Shot entirely in the limited space of a courtroom and using uniquely subjective visual aesthetic, “Gett, The Trial of Viviane Amsalem” is Ronit and Shlomi Elkabetz’s third feature film as a directing team. Ronit Elkabetz also stars in the film as Viviane, a character they developed based on their mother’s life.


Viviane — brought to powerful life by Ronit Elkabetz with currents of humility and hauteur — is at once a fleshed-out character, a political metaphor, a shout to heaven and earth. Despite a part requiring long periods of silence, her character’s emotions are as visible — and as changeable — as clouds passing in the sky.

The film depicts the last two years of struggle during which the adamant three-rabbi court tries every means to convince her to remake the couple. The action takes place almost entirely in two rooms, a Jerusalem Bet Din (Rabbinical Court) and its waiting room.  Despite the seemingly uncinematic nature of this inert, even claustrophobic scenario, the film mesmerizes, utterly. It’s at once a feminist film, obviously, and a larger story about diminishing the ultra-Orthodox (Haredi) authority and influence in Israeli life.







Ronit Elkabetz & Shlomi Elkabetz

Israeli film makers  sister-brother duo Ronit and Shlomi Elkabetz have made three films together.

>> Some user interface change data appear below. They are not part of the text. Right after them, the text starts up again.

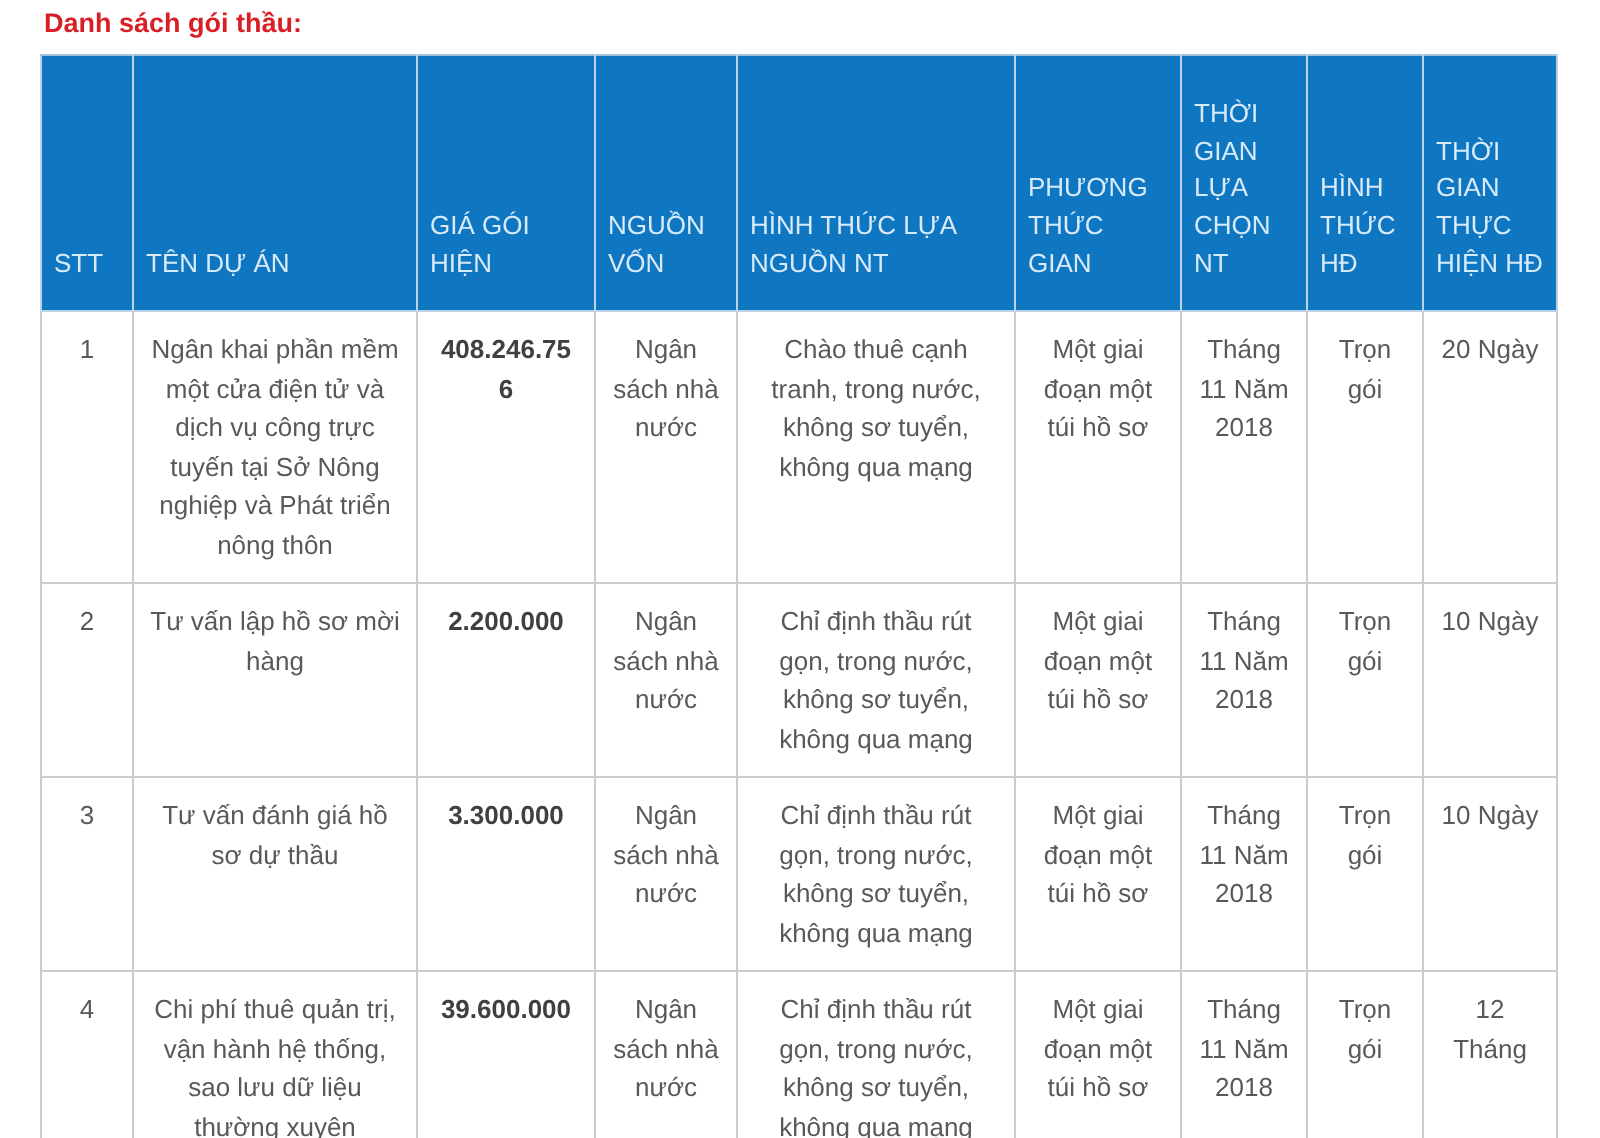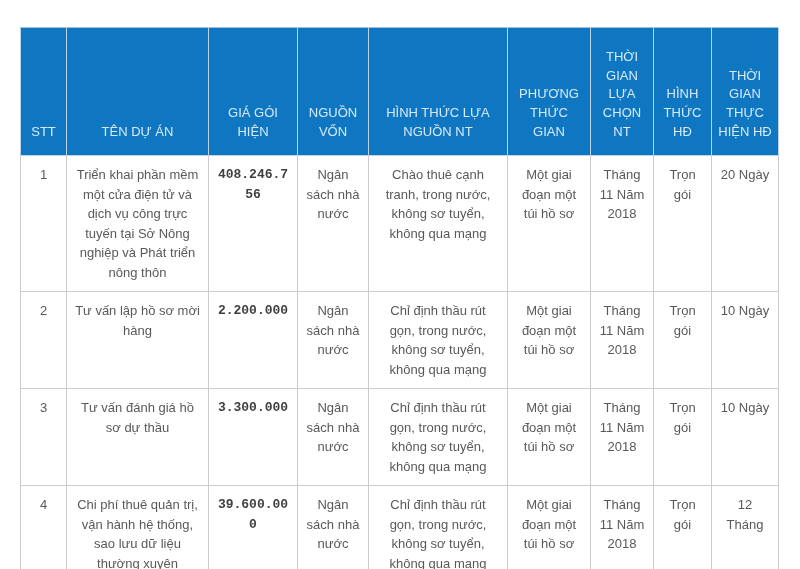--- a/index.html
+++ b/index.html
@@ -80,6 +80,7 @@
 <body>
 
 <div class="page">
+  <div class="page-title">Danh sách gói thầu:</div>
 
   <table class="bid-table">
     <colgroup>

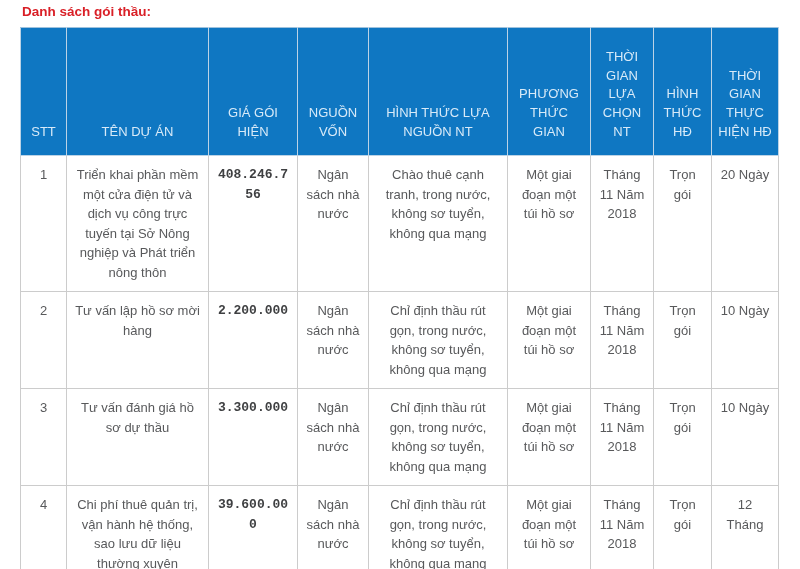--- a/index.html
+++ b/index.html
@@ -54,7 +54,7 @@
     font-size: 13px;
     font-weight: 400;
     line-height: 1.45;
-    text-align: center;
+    text-align: left;
     vertical-align: bottom;
     padding: 6px 6px 13px 6px;
     border: 1px solid #bcd3e6;

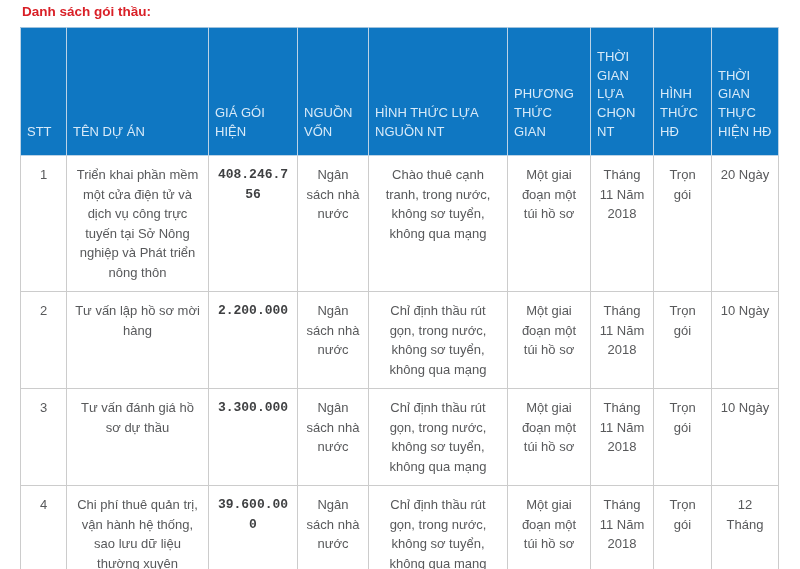--- a/index.html
+++ b/index.html
@@ -110,7 +110,7 @@
     <tbody>
         <tr>
           <td class="col-stt">1</td>
-          <td class="col-ten_du_an">Triển khai phần mềm một cửa điện tử và dịch vụ công trực tuyến tại Sở Nông nghiệp và Phát triển nông thôn</td>
+          <td class="col-ten_du_an">Ngân khai phần mềm một cửa điện tử và dịch vụ công trực tuyến tại Sở Nông nghiệp và Phát triển nông thôn</td>
           <td class="col-gia_goi_thau">408.246.756</td>
           <td class="col-nguon_von">Ngân sách nhà nước</td>
           <td class="col-hinh_thuc_lua_chon_nt">Chào thuê cạnh tranh, trong nước, không sơ tuyển, không qua mạng</td>

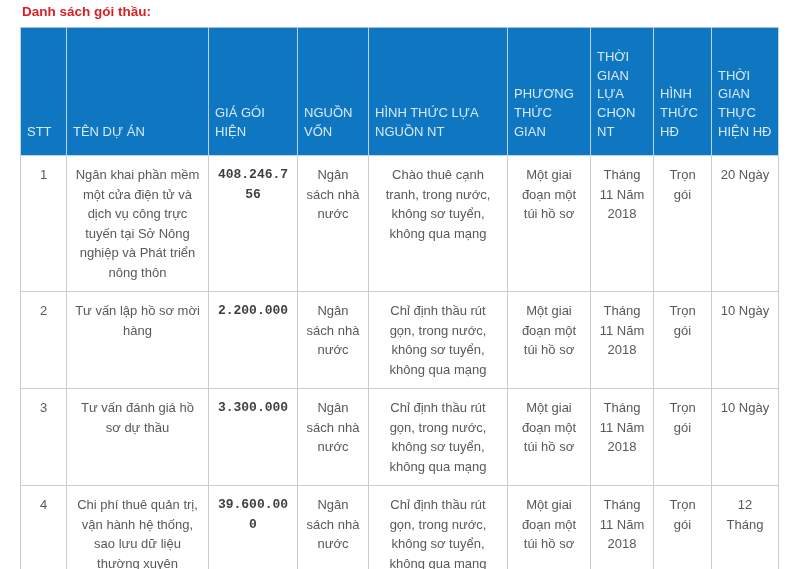--- a/index.html
+++ b/index.html
@@ -73,7 +73,6 @@
   td.col-gia_goi_thau {
     font-weight: 700;
     color: #3f4042;
-    font-family: Liberation Mono, monospace;
   }
 </style>
 </head>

Ronit Elkabetz actress / film maker was the oldest of four children, with three younger siblings who were all brothers. Her younger brother Shlomi, became a director whom she worked with on their trilogy on the life of Viviane Amsalem.Her acting career started in 1991. n May 2010, Ronit Elkabetz received the France Culture award at the Cannes Film Festival, a prize awarded to filmmakers for quality work and social involvement. The judges described her as a "woman teeming with passion and erotica, who can even play the queen of Egypt

Shlomi Elkabetz was born in 1972 in Be'er Sheva,Israel. After completing his military service, he decided he wanted to work in film. He traveled in the Far East and went on to New York, where he remained for seven years. He wrote prose and plays, and also acted; at a certain stage he and Ronit began to write the screenplay for "To Take a Wife," incorporating into it autobiographical elements. In 2000 he returned to Israel. The film, which came out five years later, won various prizes, including the Audience Award at the Venice Film Festival.